Филипп никогда не мог похвалиться крепким здоровьем, хотя доктора не находили никаких особых дефектов в его долговязо-нескладном теле. Ему было тридцать восемь лет, но из-за хронического выражения усталости на лице иногда казалось, что он старше своего брата.
— Ты должен научиться как-то развлекаться, — продолжал Филипп, — иначе ты станешь скучным, ограниченным человеком. Зациклишься. Пора тебе выбраться из своей норы и взглянуть на мир. Ты же не хочешь вот так загубить свою жизнь.
Подавляя гнев, Реардэн старался убедить себя, что Филипп пытается проявить заботу о нем. Он говорил себе, что с его стороны несправедливо негодовать: они все хотели показать, что беспокоятся о нем, но ему не хотелось, чтобы его работа была причиной их беспокойства.
— Я сегодня прекрасно развлекся, Фил, — сказал он улыбаясь и удивился, почему тот не спросил его, чем именно.
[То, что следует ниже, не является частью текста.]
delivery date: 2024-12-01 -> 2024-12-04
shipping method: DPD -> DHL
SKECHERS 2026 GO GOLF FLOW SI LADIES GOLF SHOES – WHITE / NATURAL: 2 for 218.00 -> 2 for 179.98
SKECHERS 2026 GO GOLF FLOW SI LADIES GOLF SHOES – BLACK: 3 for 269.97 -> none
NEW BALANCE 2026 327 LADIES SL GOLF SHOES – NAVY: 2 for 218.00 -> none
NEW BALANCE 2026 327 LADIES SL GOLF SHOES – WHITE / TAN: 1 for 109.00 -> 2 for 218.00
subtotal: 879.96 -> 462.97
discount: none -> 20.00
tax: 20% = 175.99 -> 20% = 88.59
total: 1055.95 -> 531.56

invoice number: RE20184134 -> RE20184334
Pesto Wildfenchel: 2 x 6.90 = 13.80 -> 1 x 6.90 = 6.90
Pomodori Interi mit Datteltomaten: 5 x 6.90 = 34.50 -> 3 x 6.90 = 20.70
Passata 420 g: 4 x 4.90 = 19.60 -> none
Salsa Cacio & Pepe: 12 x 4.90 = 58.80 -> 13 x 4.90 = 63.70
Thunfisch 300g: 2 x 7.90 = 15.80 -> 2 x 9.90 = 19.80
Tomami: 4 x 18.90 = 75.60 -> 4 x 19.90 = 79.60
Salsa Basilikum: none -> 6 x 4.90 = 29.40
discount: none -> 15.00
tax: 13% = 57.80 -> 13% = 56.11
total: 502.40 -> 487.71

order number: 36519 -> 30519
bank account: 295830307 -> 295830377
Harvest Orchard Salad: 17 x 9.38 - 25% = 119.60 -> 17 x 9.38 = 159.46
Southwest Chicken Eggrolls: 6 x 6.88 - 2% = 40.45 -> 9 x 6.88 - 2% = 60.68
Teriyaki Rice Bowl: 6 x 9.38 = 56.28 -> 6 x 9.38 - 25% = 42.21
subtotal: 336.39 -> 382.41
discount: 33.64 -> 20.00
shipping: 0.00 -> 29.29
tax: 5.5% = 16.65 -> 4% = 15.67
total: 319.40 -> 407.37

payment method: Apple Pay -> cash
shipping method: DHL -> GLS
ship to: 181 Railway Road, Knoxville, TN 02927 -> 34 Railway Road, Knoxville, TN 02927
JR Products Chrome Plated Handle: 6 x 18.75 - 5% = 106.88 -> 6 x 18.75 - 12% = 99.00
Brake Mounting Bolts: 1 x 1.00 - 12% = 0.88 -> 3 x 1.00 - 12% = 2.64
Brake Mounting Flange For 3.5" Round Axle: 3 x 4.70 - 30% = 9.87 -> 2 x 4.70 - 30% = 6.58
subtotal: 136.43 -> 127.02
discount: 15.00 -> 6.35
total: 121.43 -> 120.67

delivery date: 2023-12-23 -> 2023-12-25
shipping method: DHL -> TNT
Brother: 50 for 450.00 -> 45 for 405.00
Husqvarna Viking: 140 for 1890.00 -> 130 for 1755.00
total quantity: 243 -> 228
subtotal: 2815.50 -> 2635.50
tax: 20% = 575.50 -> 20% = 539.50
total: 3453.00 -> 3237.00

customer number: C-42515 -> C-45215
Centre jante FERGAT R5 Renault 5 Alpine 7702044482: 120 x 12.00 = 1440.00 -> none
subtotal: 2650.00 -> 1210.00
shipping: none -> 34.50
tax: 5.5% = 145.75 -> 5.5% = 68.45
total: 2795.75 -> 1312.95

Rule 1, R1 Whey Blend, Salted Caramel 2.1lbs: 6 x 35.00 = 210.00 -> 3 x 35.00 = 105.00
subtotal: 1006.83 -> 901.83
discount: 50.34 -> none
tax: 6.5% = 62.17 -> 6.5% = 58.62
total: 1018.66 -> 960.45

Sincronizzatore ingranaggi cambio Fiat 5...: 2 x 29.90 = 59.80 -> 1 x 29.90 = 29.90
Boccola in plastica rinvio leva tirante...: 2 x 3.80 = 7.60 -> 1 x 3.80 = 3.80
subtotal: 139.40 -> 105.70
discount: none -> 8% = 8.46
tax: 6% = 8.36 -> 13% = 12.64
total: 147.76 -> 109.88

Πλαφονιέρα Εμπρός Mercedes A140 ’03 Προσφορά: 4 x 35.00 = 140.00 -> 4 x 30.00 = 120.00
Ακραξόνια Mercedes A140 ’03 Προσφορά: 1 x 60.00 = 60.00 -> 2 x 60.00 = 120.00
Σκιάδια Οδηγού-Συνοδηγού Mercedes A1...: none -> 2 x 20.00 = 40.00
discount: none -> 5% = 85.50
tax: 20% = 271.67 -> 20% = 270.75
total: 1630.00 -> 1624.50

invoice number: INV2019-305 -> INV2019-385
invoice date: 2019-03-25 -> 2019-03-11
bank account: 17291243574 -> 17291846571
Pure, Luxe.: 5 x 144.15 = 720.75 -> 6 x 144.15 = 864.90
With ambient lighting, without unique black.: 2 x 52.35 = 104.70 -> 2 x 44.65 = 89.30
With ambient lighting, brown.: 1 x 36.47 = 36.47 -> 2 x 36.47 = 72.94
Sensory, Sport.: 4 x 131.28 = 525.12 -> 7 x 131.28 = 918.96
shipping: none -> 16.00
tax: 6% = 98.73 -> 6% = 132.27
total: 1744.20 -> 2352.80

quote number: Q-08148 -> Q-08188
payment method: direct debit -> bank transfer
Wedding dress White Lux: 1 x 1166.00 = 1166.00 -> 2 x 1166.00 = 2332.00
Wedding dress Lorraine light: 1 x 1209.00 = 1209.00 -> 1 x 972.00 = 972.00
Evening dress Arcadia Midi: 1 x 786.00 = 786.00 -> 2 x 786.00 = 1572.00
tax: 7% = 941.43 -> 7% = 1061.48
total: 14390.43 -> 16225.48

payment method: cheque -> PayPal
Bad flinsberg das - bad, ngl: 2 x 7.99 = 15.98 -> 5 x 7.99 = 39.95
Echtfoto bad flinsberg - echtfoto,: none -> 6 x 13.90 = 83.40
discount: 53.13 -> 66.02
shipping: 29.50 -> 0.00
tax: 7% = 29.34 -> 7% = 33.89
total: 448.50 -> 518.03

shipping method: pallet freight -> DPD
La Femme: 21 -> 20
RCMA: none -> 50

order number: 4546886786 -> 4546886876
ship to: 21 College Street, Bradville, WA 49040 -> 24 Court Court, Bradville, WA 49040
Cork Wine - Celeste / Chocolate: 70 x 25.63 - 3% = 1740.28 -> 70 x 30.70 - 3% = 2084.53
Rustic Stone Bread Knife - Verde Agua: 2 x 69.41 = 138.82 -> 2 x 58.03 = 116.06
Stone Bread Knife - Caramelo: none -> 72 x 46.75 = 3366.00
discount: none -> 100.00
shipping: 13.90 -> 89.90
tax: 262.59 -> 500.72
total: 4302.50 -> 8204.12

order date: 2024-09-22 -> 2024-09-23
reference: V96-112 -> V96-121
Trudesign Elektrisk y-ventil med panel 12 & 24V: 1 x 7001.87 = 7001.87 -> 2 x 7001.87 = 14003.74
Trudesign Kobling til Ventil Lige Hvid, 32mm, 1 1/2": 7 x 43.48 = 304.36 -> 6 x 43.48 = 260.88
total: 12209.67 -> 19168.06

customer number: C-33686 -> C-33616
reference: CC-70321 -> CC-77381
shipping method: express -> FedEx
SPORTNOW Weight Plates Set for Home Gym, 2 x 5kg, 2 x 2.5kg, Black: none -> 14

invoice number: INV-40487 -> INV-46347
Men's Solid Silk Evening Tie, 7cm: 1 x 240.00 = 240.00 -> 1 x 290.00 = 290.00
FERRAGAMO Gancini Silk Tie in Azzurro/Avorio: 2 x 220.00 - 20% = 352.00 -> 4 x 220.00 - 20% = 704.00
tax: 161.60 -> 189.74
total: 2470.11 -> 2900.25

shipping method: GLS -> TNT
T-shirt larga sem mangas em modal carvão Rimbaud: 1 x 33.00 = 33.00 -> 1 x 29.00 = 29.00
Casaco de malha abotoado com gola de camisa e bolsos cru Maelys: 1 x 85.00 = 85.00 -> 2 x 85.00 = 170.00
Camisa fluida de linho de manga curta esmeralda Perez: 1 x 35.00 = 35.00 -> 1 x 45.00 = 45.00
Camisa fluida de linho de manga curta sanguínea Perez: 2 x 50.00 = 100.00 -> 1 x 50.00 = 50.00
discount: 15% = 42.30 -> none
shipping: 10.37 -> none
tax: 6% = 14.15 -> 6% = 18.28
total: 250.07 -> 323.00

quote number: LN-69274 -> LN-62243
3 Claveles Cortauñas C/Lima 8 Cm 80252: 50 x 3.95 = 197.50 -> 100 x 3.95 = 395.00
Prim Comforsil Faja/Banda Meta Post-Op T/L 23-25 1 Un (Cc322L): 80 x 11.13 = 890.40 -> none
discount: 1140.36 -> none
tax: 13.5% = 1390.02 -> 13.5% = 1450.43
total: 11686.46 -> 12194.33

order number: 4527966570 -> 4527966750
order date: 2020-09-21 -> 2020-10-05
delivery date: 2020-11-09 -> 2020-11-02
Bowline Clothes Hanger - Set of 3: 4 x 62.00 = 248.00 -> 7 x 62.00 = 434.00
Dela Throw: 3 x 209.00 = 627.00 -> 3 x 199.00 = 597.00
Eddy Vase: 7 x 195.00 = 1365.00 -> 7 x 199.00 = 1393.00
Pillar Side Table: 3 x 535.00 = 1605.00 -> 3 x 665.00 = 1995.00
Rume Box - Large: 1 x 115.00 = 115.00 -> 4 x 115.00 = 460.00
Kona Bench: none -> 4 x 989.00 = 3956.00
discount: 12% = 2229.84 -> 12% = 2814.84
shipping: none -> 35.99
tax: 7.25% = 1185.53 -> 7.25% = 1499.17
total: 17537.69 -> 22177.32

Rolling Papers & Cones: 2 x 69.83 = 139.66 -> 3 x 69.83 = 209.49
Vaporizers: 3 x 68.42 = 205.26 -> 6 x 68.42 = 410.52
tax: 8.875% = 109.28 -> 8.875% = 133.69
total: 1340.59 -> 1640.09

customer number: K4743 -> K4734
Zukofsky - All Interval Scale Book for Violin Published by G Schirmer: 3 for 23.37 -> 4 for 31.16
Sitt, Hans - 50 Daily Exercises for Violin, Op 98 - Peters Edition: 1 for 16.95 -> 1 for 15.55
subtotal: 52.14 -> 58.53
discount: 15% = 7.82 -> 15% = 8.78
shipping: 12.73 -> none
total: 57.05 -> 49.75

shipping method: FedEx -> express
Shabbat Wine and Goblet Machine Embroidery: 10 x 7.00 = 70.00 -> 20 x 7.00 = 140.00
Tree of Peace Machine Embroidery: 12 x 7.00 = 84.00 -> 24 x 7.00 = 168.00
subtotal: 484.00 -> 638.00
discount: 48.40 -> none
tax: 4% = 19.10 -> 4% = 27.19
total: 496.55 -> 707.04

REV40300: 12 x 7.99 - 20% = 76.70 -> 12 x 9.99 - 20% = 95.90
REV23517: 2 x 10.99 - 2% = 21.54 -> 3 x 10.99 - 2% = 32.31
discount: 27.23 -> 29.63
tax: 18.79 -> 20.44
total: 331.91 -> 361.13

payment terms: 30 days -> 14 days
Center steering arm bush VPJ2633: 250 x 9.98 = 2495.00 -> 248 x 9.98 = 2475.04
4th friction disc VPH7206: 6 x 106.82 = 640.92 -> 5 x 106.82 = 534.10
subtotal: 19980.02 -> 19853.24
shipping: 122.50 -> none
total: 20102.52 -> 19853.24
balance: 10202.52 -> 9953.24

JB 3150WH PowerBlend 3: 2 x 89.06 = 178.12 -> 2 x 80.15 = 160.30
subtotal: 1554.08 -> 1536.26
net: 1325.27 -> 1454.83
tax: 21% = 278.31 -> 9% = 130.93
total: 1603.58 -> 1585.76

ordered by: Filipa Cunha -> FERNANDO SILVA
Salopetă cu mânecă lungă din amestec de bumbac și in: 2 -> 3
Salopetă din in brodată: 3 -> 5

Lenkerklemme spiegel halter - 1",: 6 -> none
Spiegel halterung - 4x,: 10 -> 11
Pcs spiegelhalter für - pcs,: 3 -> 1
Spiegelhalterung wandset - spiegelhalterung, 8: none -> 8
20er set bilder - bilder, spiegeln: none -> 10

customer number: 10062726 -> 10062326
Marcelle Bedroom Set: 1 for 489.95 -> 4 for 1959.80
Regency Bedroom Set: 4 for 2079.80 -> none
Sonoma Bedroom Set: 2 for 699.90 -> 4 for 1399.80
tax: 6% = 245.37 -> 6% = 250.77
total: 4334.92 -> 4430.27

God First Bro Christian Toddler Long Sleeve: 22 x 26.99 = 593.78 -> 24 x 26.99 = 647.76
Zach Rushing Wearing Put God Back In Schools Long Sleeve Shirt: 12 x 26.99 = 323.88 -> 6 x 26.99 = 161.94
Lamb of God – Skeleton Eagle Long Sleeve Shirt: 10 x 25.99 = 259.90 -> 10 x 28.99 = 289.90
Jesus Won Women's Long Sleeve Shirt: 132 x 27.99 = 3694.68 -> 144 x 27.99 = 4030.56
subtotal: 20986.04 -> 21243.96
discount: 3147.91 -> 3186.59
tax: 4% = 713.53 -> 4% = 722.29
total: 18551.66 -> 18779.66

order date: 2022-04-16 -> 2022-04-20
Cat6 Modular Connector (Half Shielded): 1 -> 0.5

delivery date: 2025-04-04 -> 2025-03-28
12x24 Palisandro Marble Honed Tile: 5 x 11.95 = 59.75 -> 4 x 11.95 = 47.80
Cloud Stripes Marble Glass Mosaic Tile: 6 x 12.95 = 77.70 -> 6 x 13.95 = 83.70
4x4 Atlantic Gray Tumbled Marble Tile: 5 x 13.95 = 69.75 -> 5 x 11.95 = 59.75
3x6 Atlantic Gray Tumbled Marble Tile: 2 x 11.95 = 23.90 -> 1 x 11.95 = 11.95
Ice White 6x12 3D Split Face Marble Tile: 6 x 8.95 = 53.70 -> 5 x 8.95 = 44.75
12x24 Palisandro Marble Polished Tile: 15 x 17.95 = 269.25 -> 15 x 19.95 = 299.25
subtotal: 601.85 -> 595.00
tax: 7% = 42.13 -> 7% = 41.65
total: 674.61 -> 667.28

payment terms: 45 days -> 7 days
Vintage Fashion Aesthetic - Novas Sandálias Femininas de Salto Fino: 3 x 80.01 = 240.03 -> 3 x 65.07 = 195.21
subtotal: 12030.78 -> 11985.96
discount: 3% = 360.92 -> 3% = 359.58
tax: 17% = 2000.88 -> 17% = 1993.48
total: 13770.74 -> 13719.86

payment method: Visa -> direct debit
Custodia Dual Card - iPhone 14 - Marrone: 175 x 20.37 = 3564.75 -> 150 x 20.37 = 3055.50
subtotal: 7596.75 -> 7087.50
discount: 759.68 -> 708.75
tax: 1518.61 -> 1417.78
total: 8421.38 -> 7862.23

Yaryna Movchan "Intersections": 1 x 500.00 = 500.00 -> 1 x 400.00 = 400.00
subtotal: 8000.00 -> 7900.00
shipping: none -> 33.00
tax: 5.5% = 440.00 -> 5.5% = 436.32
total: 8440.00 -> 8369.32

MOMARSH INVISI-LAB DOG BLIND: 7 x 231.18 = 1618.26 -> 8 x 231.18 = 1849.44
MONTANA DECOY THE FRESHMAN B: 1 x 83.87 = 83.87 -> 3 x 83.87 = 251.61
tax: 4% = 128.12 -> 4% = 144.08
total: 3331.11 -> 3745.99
Ему очень хотелось, чтобы кто-нибудь задал ему этот вопрос. Ему было трудно сосредоточиться. Белая струя металла все еще стояла у него перед глазами, целиком заполняя сознание и не оставляя места ни для чего другого.
— Вообще-то мог бы и извиниться, но я слишком хорошо тебя знаю и на извинения не рассчитываю.
Голос принадлежал его матери. Он обернулся. Она смотрела на него обиженным взглядом беззащитного, а потому обреченного на смирение человека.
— Сегодня у нас ужинала мисс Бичмен.
— Кто?
— Мисс Бичмен, моя подруга.
— Да?
— Я тебе много раз рассказывала о ней, но ты никогда ничего не помнишь из того, что я говорю. Она так хотела познакомиться с тобой, но должна была уйти сразу после ужина. Мисс Бичмен очень занятой человек. Ей хотелось рассказать тебе о том, что мы делаем в приходской школе, о занятиях слесарным делом и о резных дверных ручках, которые детишки делают своими руками.
Ему потребовалось все самообладание, чтобы из уважения к матери ответить спокойным голосом:
— Извини, мама. Мне очень жаль, что я расстроил тебя.
— Да ничего тебе не жаль. Ты вполне мог бы прийти, если бы захотел. Но разве ты хоть раз сделал что-то для кого-нибудь, кроме себя? Мы все тебе глубоко безразличны, тебя не интересует, что мы делаем. Ты считаешь, что раз ты оплачиваешь счета, то этого вполне достаточно. Деньги! Ты только это и знаешь. И ничего, кроме денег, мы от тебя не видим. Ты хоть раз уделил кому-нибудь из нас хоть капельку внимания?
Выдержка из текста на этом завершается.